** WHAT YOU NEED TO DO **
Where in the data below does the word "Design" appear? Copy every line that has it.

** SUPPLIED MATERIAL **
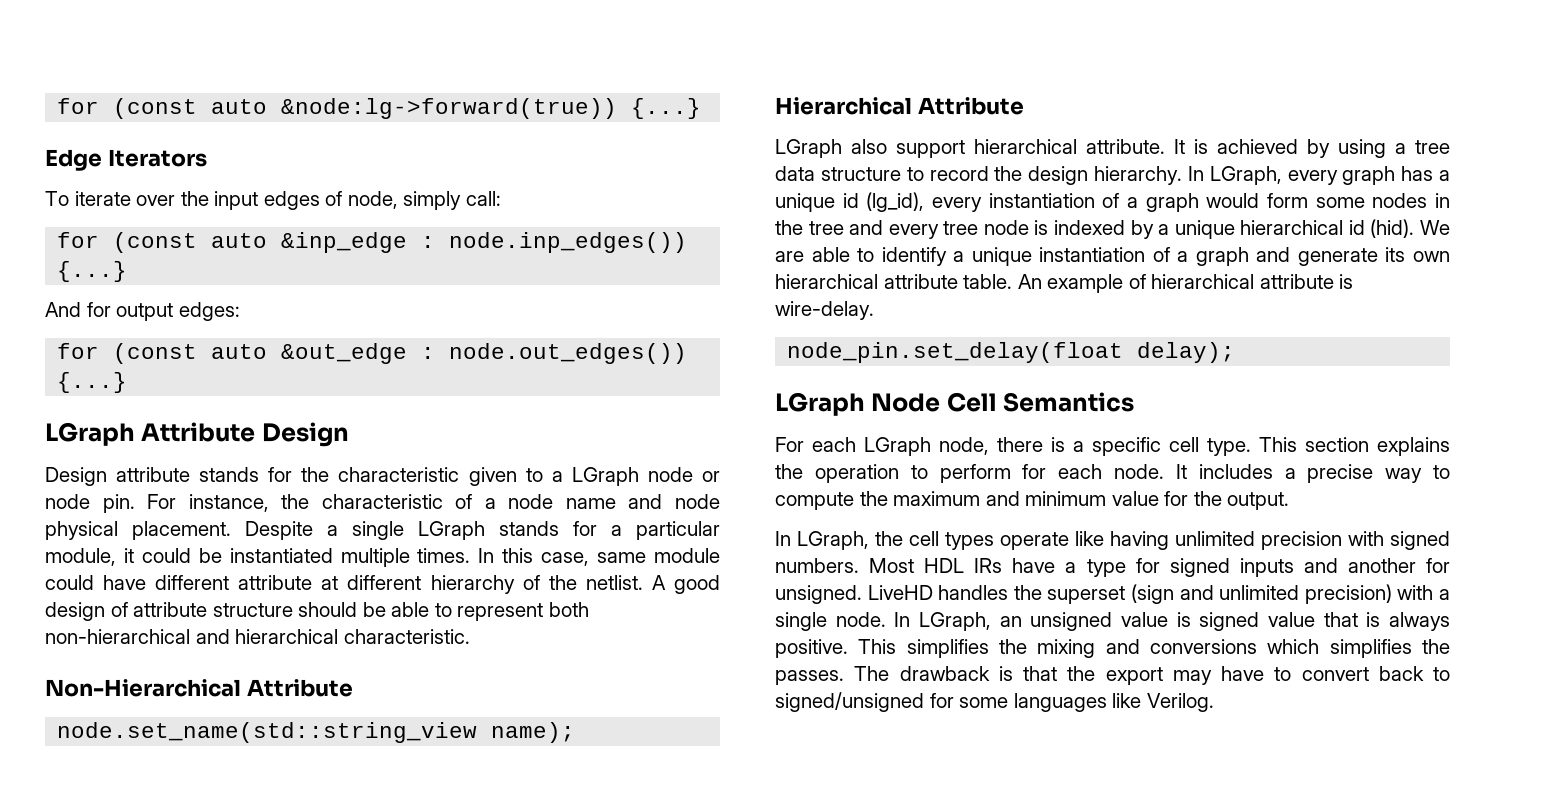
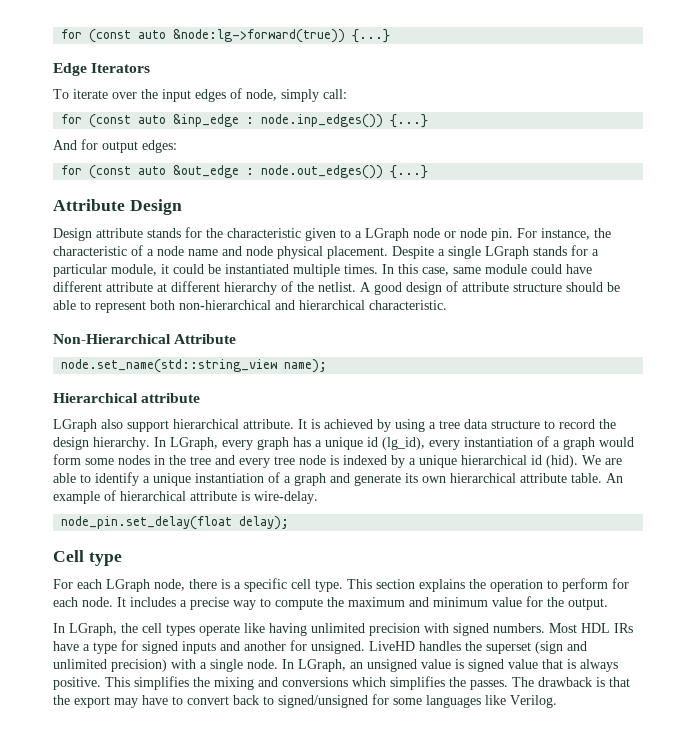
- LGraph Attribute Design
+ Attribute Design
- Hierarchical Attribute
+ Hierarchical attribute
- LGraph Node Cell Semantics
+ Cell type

** TASK RESPONSE **
- LGraph Attribute Design
+ Attribute Design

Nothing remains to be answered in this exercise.